▸ **WHAT THE EXERCISE ASKS**
Reproduce the material that follows, please, but only from its first line to the line containing "- Second, I", inclusive.

━━ MATERIAL SHOWN ━━

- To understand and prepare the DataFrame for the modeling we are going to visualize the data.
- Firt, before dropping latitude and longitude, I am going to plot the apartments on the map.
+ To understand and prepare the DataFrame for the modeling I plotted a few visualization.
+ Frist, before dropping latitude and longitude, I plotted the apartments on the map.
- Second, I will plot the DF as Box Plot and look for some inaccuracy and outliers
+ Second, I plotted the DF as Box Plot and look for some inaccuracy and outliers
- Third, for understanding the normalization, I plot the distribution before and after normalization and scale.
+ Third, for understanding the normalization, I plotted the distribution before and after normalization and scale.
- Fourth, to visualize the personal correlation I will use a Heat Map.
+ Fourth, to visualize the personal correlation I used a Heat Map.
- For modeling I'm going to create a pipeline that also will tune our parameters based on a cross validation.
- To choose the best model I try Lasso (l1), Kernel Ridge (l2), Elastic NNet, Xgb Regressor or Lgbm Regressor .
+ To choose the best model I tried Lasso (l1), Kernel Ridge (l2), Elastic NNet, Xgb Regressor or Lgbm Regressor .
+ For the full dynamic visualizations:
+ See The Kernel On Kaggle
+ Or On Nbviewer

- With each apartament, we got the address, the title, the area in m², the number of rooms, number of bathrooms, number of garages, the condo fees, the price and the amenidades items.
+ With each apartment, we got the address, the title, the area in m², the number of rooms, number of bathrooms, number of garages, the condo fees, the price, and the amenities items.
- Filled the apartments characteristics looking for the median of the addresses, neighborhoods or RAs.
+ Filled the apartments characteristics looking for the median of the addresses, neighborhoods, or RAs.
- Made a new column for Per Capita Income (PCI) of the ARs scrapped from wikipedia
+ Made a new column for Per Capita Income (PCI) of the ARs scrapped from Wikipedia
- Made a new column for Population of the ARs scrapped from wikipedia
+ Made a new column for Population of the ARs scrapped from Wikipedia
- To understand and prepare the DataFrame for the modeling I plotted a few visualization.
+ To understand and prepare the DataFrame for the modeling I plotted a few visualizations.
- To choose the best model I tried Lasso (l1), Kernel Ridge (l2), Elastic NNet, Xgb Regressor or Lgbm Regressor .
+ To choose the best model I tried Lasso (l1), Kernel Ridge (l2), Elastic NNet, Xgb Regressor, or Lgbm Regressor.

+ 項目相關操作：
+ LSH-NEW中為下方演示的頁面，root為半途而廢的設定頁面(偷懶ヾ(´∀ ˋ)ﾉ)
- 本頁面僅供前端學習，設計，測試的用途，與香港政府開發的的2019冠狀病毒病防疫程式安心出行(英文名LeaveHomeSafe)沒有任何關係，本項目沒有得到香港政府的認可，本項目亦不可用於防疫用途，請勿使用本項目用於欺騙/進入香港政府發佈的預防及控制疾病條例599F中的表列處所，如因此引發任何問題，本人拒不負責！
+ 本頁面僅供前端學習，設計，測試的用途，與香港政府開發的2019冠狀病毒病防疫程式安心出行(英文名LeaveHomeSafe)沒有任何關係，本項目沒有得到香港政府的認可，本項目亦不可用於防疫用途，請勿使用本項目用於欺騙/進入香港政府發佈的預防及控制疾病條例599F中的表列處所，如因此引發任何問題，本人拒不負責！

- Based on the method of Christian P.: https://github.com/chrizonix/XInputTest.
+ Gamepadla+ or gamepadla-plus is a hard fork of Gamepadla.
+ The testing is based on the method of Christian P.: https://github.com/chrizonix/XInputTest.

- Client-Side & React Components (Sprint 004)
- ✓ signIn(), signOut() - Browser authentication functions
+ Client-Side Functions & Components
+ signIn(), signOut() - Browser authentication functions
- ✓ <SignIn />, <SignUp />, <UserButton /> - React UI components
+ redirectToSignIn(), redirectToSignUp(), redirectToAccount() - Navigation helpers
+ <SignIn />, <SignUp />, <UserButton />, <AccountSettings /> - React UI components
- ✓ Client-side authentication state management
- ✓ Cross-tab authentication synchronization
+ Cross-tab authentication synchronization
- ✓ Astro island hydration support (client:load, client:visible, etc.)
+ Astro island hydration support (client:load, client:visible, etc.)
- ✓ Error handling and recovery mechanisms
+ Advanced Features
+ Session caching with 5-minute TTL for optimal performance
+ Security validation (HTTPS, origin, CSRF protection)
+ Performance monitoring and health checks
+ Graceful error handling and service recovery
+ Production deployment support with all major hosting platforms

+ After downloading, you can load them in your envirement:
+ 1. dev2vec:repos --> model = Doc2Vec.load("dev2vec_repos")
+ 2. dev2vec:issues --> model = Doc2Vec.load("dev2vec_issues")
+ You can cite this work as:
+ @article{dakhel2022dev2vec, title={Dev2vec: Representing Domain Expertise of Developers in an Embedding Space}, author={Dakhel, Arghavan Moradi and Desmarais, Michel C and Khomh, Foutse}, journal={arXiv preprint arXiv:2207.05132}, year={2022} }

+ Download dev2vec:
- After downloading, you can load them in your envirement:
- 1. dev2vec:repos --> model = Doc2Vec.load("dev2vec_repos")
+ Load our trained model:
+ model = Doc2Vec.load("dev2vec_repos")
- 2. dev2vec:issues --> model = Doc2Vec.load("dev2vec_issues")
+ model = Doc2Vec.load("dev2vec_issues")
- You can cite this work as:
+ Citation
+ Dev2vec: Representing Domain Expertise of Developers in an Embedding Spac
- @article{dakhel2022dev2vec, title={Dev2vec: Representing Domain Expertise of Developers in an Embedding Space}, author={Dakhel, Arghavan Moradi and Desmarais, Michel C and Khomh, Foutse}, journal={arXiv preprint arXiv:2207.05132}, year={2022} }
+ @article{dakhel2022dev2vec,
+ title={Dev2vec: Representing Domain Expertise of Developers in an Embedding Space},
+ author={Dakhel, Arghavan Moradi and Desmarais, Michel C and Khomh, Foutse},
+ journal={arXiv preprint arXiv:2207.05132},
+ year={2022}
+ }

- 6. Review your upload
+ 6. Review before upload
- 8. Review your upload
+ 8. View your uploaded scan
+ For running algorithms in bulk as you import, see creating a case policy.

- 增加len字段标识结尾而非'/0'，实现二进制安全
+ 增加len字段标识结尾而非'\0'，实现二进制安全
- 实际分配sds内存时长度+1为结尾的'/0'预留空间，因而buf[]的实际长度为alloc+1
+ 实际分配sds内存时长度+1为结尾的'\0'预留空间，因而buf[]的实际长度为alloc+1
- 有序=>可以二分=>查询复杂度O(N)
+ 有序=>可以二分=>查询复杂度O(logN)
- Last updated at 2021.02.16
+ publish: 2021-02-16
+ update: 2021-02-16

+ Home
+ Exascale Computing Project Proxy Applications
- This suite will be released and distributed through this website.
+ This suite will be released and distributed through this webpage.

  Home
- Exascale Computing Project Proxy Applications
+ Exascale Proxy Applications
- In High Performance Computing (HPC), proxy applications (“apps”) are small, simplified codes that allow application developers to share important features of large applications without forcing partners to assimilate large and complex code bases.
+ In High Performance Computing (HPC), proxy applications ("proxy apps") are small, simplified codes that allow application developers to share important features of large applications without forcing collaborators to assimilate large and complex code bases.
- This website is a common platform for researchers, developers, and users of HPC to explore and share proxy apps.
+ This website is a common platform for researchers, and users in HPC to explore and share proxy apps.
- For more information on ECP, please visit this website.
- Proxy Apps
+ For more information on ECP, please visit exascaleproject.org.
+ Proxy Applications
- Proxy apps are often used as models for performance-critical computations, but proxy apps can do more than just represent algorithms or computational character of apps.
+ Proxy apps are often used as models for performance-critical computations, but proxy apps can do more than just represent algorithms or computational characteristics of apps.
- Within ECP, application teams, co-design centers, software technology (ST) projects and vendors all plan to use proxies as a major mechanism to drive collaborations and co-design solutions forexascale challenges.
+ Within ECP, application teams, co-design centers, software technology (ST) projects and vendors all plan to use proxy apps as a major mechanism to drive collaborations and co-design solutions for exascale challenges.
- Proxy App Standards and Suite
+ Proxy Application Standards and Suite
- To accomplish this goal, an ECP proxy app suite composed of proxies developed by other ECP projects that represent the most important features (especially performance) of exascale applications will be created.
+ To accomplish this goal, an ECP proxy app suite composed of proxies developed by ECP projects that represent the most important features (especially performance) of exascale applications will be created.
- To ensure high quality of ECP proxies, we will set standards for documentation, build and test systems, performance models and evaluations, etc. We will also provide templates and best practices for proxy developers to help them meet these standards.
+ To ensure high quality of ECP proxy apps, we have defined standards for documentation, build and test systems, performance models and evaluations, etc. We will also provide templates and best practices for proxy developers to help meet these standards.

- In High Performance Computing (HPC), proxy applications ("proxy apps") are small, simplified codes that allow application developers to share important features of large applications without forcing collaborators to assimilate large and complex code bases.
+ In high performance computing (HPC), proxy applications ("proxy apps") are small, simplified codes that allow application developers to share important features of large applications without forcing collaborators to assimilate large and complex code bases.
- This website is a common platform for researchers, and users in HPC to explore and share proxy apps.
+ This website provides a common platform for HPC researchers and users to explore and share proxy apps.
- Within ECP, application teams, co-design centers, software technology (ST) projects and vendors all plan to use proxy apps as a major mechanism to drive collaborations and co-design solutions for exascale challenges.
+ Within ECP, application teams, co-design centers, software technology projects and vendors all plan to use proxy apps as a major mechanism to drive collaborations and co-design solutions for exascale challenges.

━━━

▸ **EXERCISE RESPONSE**
- To understand and prepare the DataFrame for the modeling we are going to visualize the data.
- Firt, before dropping latitude and longitude, I am going to plot the apartments on the map.
+ To understand and prepare the DataFrame for the modeling I plotted a few visualization.
+ Frist, before dropping latitude and longitude, I plotted the apartments on the map.
- Second, I will plot the DF as Box Plot and look for some inaccuracy and outliers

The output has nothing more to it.